Exercise instructions – Work through the records that follow and return each line containing the word "Ankle".

'''

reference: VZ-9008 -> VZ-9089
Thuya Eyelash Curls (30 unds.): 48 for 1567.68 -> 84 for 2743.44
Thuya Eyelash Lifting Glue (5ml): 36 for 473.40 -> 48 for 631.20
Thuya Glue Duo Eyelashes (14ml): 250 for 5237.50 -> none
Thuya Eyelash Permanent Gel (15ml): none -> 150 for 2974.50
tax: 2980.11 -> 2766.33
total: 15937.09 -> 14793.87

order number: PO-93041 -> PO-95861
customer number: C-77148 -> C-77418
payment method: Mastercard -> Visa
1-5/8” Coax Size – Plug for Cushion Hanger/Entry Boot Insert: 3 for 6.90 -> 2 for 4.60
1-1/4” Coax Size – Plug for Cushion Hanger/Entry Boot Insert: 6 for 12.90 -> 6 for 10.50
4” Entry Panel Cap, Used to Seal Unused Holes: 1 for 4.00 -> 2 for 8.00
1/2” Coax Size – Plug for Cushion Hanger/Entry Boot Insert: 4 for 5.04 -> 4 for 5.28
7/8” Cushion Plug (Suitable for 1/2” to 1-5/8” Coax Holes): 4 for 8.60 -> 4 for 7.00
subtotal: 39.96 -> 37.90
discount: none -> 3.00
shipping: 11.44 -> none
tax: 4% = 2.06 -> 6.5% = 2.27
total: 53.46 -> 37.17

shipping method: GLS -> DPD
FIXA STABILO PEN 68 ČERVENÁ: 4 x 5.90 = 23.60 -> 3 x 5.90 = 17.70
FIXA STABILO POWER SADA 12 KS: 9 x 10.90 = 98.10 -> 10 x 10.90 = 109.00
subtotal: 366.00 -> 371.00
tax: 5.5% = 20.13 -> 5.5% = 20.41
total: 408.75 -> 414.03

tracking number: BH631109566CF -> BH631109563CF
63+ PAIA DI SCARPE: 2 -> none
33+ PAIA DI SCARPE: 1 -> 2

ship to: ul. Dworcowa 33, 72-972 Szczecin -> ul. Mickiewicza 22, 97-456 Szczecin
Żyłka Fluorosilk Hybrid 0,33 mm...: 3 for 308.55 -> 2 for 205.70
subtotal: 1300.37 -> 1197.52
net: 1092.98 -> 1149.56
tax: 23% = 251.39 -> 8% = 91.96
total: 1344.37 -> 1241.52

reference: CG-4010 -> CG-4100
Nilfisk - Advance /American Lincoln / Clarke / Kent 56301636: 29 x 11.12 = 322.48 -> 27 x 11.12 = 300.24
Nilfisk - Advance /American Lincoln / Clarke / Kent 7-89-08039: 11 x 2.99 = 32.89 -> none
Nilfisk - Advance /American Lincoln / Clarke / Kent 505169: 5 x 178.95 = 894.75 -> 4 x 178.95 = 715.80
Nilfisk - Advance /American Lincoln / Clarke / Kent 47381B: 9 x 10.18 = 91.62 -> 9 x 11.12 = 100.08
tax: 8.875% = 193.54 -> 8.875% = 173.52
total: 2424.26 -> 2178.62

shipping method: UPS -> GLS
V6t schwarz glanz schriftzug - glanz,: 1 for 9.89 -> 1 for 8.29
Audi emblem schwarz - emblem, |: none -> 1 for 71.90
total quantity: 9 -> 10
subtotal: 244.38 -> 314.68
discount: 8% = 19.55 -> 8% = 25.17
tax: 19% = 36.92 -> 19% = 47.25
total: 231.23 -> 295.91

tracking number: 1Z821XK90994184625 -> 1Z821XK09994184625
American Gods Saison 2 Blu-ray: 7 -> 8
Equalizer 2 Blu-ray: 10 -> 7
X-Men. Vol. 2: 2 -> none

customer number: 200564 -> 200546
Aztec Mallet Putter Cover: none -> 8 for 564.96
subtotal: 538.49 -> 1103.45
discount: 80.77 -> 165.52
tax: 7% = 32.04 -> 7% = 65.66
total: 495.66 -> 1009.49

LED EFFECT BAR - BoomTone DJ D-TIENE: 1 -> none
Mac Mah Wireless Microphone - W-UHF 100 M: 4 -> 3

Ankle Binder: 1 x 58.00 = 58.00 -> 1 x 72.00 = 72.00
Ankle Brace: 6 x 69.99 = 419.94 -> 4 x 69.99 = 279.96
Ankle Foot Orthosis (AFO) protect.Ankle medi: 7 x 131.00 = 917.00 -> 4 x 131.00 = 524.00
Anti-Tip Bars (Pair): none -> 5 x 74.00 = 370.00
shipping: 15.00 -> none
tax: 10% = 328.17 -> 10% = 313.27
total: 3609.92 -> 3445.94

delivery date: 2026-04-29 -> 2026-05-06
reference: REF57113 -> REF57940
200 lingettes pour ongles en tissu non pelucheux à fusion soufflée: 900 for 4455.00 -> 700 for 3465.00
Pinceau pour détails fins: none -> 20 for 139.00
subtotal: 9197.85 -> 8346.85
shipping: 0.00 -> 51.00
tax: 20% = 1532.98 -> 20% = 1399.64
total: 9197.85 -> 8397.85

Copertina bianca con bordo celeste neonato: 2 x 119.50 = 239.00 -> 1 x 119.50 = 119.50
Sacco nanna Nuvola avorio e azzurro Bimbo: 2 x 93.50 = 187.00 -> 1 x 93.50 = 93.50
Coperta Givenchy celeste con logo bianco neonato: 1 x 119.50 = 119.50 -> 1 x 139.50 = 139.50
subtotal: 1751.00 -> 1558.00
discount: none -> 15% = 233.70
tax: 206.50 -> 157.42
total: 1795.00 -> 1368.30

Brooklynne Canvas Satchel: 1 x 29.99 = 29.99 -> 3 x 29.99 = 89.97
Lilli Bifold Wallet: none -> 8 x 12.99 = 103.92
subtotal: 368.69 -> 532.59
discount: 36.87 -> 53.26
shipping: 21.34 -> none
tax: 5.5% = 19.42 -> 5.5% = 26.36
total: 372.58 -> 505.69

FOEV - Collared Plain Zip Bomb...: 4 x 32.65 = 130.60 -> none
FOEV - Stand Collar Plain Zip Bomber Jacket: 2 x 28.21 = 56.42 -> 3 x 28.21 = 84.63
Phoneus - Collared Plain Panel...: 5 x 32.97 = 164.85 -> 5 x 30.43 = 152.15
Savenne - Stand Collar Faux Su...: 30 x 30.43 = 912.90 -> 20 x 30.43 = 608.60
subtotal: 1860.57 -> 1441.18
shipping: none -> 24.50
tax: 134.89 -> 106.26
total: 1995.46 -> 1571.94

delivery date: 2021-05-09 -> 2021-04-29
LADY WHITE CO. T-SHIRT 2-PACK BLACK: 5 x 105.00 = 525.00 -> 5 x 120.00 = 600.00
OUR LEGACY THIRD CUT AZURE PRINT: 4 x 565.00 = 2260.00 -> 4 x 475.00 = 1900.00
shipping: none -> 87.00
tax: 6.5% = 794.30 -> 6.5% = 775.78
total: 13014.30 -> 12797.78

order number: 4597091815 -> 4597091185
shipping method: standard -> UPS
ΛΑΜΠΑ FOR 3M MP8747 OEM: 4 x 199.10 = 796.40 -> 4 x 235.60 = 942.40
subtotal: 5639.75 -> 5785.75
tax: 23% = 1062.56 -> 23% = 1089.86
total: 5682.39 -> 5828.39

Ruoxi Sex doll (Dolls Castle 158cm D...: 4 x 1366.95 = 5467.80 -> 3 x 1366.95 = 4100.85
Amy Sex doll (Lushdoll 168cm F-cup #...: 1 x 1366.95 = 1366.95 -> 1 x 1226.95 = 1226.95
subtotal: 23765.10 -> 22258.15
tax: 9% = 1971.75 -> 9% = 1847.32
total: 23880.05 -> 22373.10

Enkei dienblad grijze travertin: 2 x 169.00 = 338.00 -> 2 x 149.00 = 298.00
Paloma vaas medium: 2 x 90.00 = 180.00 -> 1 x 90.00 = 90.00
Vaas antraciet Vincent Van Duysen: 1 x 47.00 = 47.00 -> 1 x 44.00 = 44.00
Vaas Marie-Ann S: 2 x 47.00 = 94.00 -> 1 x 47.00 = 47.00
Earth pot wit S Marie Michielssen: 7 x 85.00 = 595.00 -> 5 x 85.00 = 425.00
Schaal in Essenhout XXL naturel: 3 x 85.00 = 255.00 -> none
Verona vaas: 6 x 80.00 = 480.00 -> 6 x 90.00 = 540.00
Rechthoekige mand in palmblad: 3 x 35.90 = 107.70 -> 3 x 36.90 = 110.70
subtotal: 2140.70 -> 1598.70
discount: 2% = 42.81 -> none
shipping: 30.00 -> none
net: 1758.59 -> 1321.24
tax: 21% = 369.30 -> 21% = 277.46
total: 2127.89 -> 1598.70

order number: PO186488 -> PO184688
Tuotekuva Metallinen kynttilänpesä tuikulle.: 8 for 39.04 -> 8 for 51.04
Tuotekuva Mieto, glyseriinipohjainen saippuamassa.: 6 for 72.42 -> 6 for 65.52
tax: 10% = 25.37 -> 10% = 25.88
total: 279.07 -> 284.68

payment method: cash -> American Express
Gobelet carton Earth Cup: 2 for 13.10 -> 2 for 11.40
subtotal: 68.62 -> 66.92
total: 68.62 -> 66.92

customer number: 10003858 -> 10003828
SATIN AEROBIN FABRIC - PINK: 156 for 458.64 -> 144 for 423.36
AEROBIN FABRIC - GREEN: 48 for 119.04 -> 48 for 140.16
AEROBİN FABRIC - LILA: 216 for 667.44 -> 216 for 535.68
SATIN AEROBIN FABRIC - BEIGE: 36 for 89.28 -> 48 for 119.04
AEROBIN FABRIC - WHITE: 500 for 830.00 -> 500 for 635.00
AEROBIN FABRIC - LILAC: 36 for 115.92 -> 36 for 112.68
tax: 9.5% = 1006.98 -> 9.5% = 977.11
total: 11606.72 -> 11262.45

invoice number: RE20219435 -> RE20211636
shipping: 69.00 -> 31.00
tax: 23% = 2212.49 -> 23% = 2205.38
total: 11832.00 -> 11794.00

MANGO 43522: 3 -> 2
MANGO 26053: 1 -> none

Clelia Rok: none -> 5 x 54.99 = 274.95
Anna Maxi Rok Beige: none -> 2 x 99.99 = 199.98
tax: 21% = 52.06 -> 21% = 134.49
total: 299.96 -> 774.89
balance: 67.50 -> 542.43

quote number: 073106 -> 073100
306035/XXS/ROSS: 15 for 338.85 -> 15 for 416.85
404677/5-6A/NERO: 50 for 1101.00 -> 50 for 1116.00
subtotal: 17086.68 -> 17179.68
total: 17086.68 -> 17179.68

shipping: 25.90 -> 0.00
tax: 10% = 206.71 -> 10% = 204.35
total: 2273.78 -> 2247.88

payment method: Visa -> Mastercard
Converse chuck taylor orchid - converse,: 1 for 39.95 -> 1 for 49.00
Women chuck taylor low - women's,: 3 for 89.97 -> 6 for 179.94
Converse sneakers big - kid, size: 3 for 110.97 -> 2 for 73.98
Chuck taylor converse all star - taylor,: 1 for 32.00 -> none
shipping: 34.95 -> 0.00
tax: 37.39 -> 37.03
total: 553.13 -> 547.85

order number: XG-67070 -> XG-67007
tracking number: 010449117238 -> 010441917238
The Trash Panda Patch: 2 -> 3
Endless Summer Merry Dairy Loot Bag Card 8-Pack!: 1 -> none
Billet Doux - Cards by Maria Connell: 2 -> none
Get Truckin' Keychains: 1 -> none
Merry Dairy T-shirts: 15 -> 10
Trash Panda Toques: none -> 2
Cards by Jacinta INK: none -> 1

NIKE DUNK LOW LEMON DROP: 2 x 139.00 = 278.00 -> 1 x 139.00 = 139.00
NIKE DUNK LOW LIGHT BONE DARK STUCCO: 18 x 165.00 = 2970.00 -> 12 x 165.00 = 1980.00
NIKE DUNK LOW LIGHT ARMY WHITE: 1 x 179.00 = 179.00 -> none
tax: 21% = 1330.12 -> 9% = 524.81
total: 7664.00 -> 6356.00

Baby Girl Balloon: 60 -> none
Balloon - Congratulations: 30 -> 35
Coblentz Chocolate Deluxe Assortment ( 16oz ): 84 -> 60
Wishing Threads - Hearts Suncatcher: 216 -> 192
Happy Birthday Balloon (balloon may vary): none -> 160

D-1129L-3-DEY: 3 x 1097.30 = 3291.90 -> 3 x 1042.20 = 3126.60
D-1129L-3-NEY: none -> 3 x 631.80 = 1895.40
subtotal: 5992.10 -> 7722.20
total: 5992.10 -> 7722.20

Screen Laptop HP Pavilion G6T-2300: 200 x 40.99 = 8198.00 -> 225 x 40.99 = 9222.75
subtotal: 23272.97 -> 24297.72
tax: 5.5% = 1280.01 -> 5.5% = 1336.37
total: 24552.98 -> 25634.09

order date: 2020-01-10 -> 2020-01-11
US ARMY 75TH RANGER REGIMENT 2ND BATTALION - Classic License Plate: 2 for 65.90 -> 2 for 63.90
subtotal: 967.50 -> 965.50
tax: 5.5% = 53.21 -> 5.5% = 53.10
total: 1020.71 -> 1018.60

'''

Solution below –
Ankle Binder: 1 x 58.00 = 58.00 -> 1 x 72.00 = 72.00
Ankle Brace: 6 x 69.99 = 419.94 -> 4 x 69.99 = 279.96
Ankle Foot Orthosis (AFO) protect.Ankle medi: 7 x 131.00 = 917.00 -> 4 x 131.00 = 524.00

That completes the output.